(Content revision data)
*-*-*
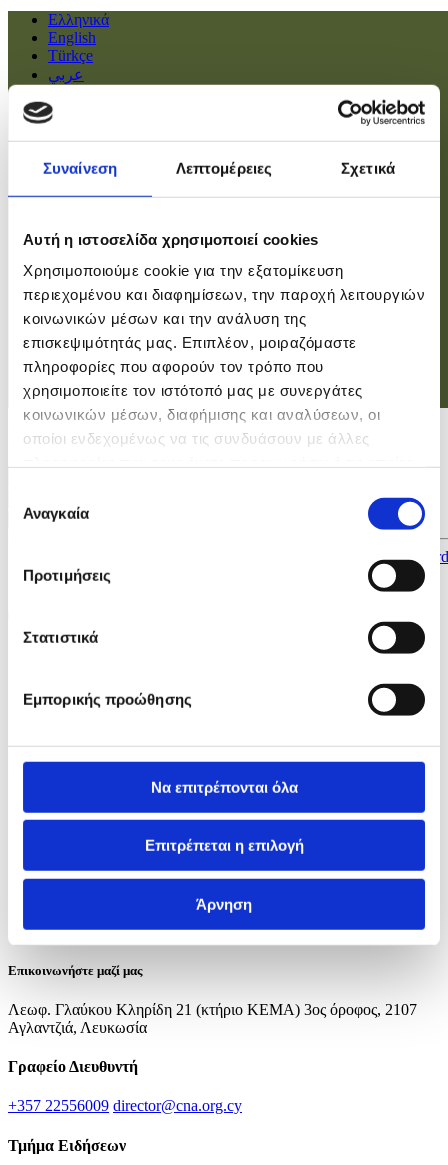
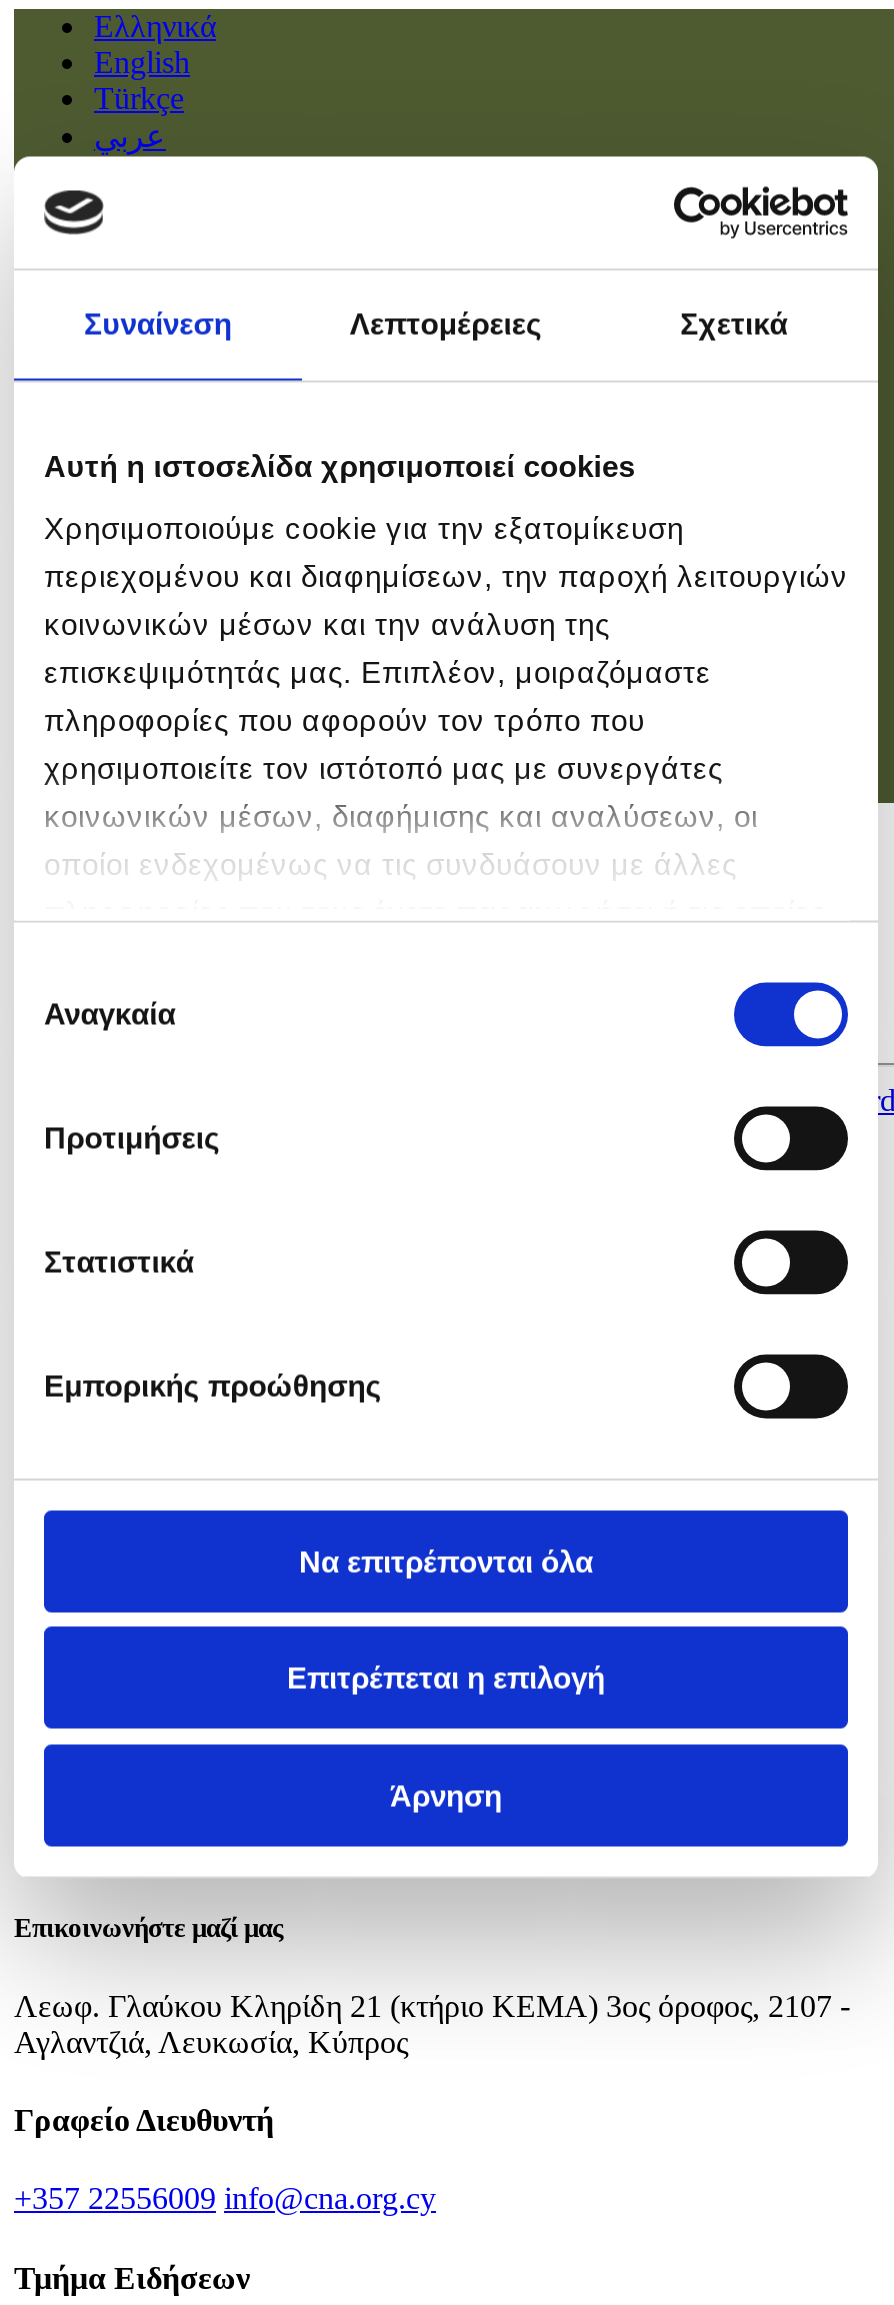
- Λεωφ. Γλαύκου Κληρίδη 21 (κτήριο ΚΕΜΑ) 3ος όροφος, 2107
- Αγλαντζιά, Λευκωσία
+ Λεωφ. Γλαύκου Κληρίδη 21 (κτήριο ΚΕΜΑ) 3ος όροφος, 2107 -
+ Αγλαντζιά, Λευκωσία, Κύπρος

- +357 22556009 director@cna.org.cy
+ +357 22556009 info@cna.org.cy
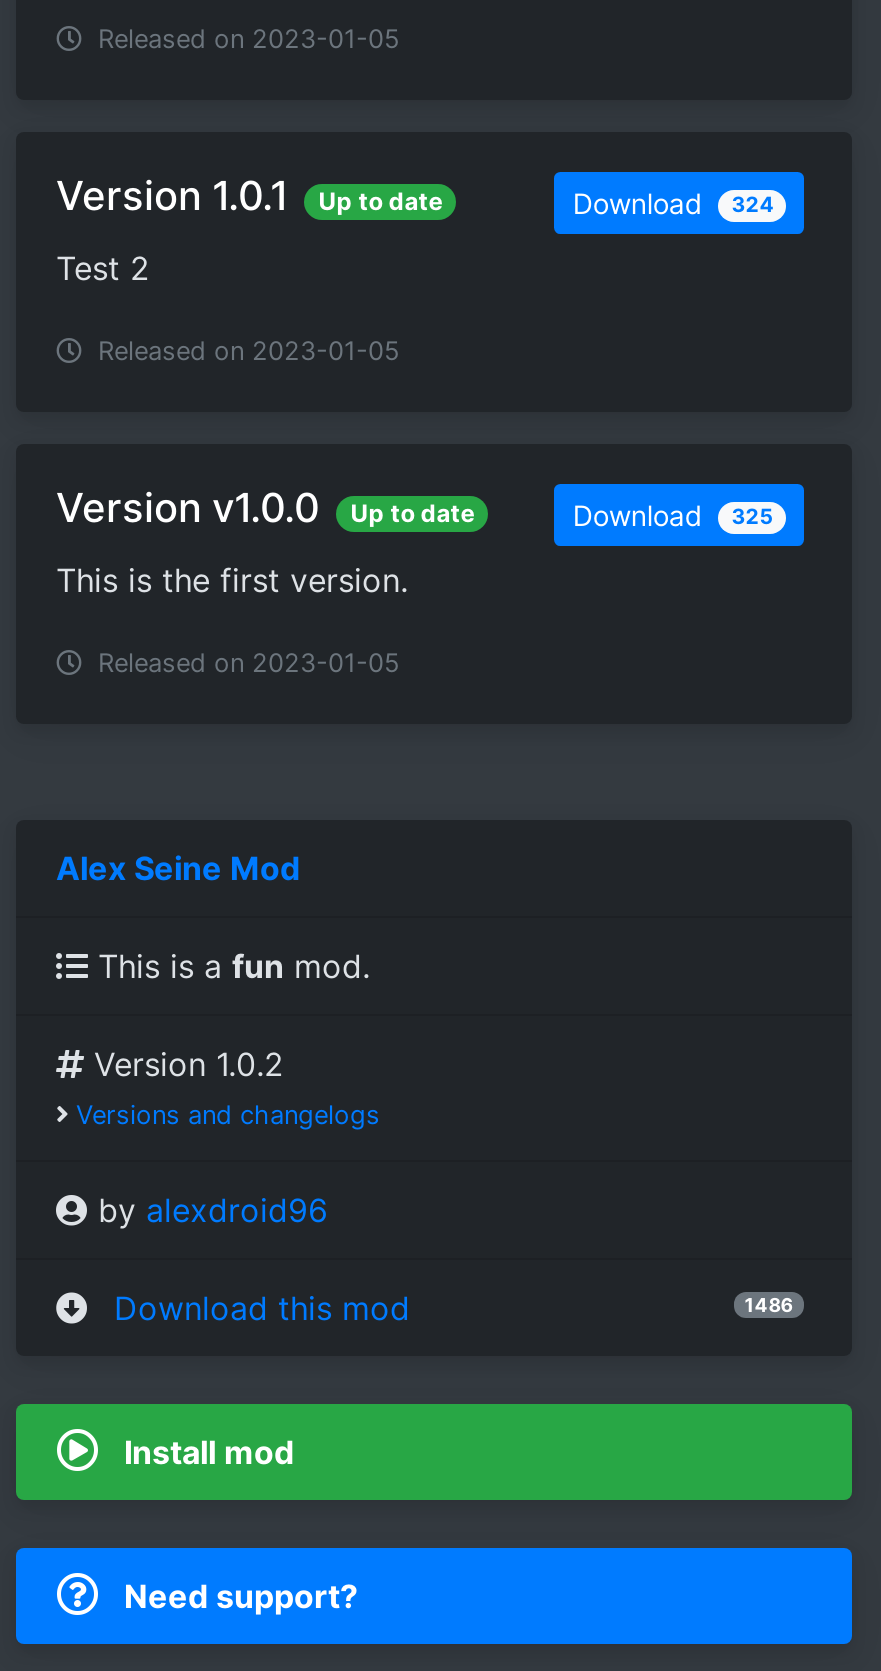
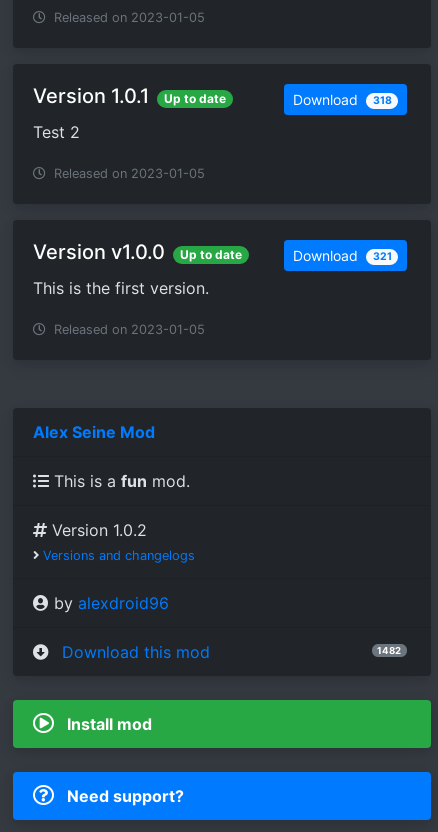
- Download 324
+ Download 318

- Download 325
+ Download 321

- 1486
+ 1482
*-*-*
• Exercise description
Please copy the data shown above precisely, leaving the images out.

• Answer to the problem
- Λεωφ. Γλαύκου Κληρίδη 21 (κτήριο ΚΕΜΑ) 3ος όροφος, 2107
- Αγλαντζιά, Λευκωσία
+ Λεωφ. Γλαύκου Κληρίδη 21 (κτήριο ΚΕΜΑ) 3ος όροφος, 2107 -
+ Αγλαντζιά, Λευκωσία, Κύπρος

- +357 22556009 director@cna.org.cy
+ +357 22556009 info@cna.org.cy
- Download 324
+ Download 318

- Download 325
+ Download 321

- 1486
+ 1482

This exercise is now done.